However, I also don't like how the team or meet organizers handled it, or how NVSL handled it. This is not a situation you can just pretend is not happening. It is happening. There are trans girls competing as girls in sex-segregated sports, and it is raising an issue of fairness.

The sports were sex segregated for a reason. It wasn't arbitrary. We cannot pretend suddenly that it *is* arbitrary because that makes it easier to tell the family of the trans girl "yes, of course she can swim in the girls category! we don't care!" Some people do care. And if, as in this case, the trans girl goes on to win, many people will view this as unfair to the biological girls who lost to someone who is making an affirmative choice to identify as a girl. A choice those girls didn't have.

This is where the progressive stance on trans girls in sports lose me. We cannot just pretend there isn't a problem here. And we can't just act like pointing out the problem immediately makes you a bigot.

If this wasn't a problem, there would be no sex segregation in sports to begin with.


I mostly agree with you, but I think you assume trans people don't "need" to be trans, but that is who they are. It is a really difficult situation and unfortunately boys sports are not a welcoming space for trans girls. Everyone deserves to have access to sports.


One, I have no opinion on what trans people need -- that is for them to decide. If a trans person decides they need hormone blockers, surgery, binding, whatever, that's fine with me. Those are personal, individual choices that have nothing to do with me, and I support laws that permit people to decide what they need for themselves. I feel about transness the way I feel about abortion -- it is no one else's business what an individual decides to do with their own body.

Two, I do not think boys sports are universally an unwelcoming space for trans girls. I actually think if we normalized the idea that trans girls participate on boys teams in certain sports, especially in progressive areas like the DMV, you would discover it's fine. I think we need to normalize talking about what makes sense, and what is fair, while also being respectful towards the gender expression of these kids, being thoughtful with our language, etc.

And yes, everyone deserves to have access to sports! That is specifically why many people, myself included, have started to get wary of the way that trans girls in sex-segregated sports may actually limit the access of biological girls and women to these sports.

I used to say "oh it doesn't matter, let people compete as they identify." Lia Thomas changed my feelings about it. A trans girl or woman competing on girls teams and in girls leagues can reduce the number of biological girls/women who have access to athletics, and reduce their success within those sports.

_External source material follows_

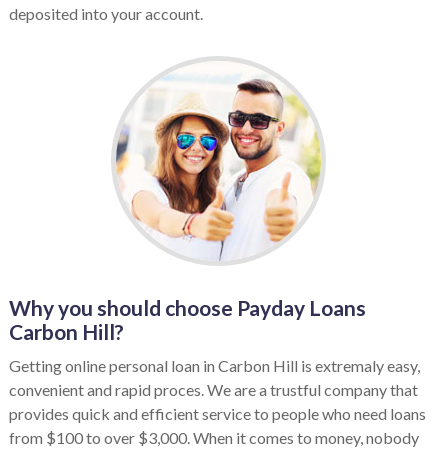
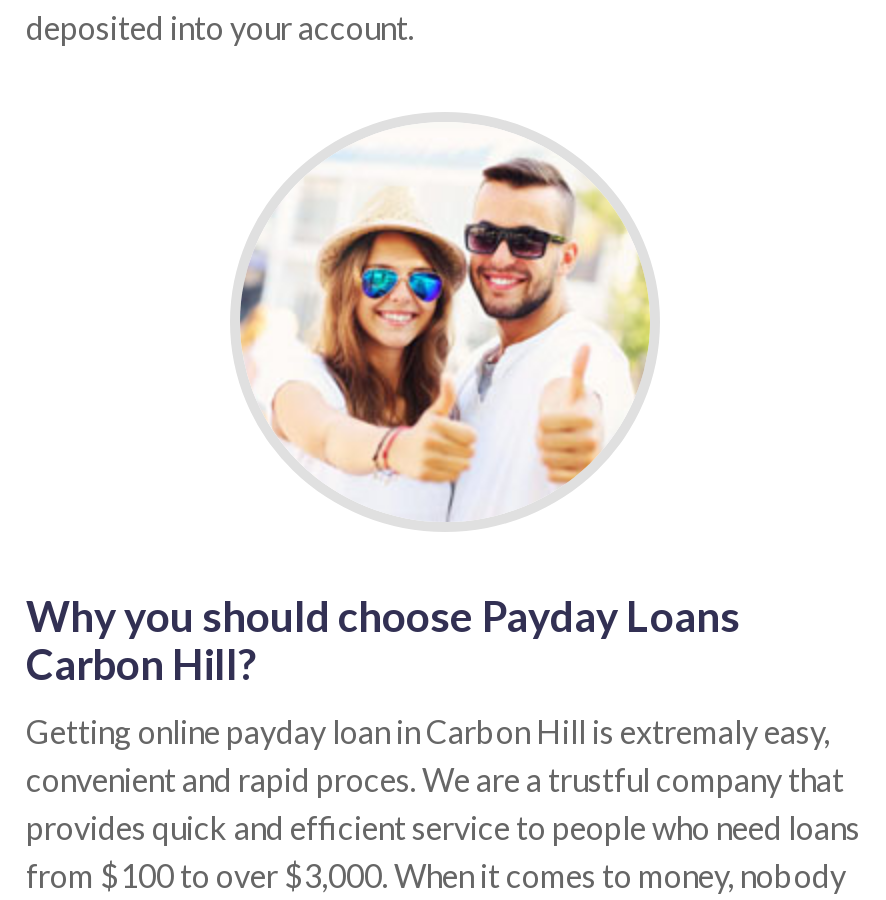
[9,356,420,375] Getting online personal loan in Carbon Hill is extremaly easy, -> [26,712,830,750] Getting online payday loan in Carbon Hill is extremaly easy,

A trans person didn't choose to be trans. But a biological woman also didn't choose to be a biological woman. I don't think you can ask biological girls and women to step aside and give up access to things like athletics, that they had to fight for for decades, to make space for trans women. I think we need trans sports categories and to work on social attitudes so that we can still sex segregate in sports without it being an unfair burden on trans girls and women.


Here is a resource you might consider helpful: https://www.hrc.org/resources/lgbtq-people-and-sports#:~:text=For%20millions%20of%20Americans%2C%20sport,space%20for%20aspiring%20LGBTQ%2B%20athletes

It's a bit absurd to say "it would be fine" . In many cases it isn't "fine" - there is a reason sports participation is very low among lgbtq kids


it's not absurd to suggest than in a liberal suburb of a liberal city, it would be fine for a trans girl to participate in the boys category of a sport where boys and girls already train together. This is a swim club that was willing to kick out a member because they felt he'd been intolerant and unkind. But apparently if a trans girl raced against boys at that same club, she would experience unacceptable discrimination? That makes no sense.

With regards to trans athletes, there is a fundamental issue because they don't fully belong in either girls or boys categories. As someone who, though not trans, has often struggled with not fully belonging in my life, I have a great deal of empathy for kids in that position. It must be hard, and I always teach my own kids to practice tolerance and acceptance of others, to not get hung up on the ways in which a person might deviate from norms, and to see to find commonality not division. I absolutely think here is a place for trans kids in sports and I think we need to work to make sure that space is safe and welcoming.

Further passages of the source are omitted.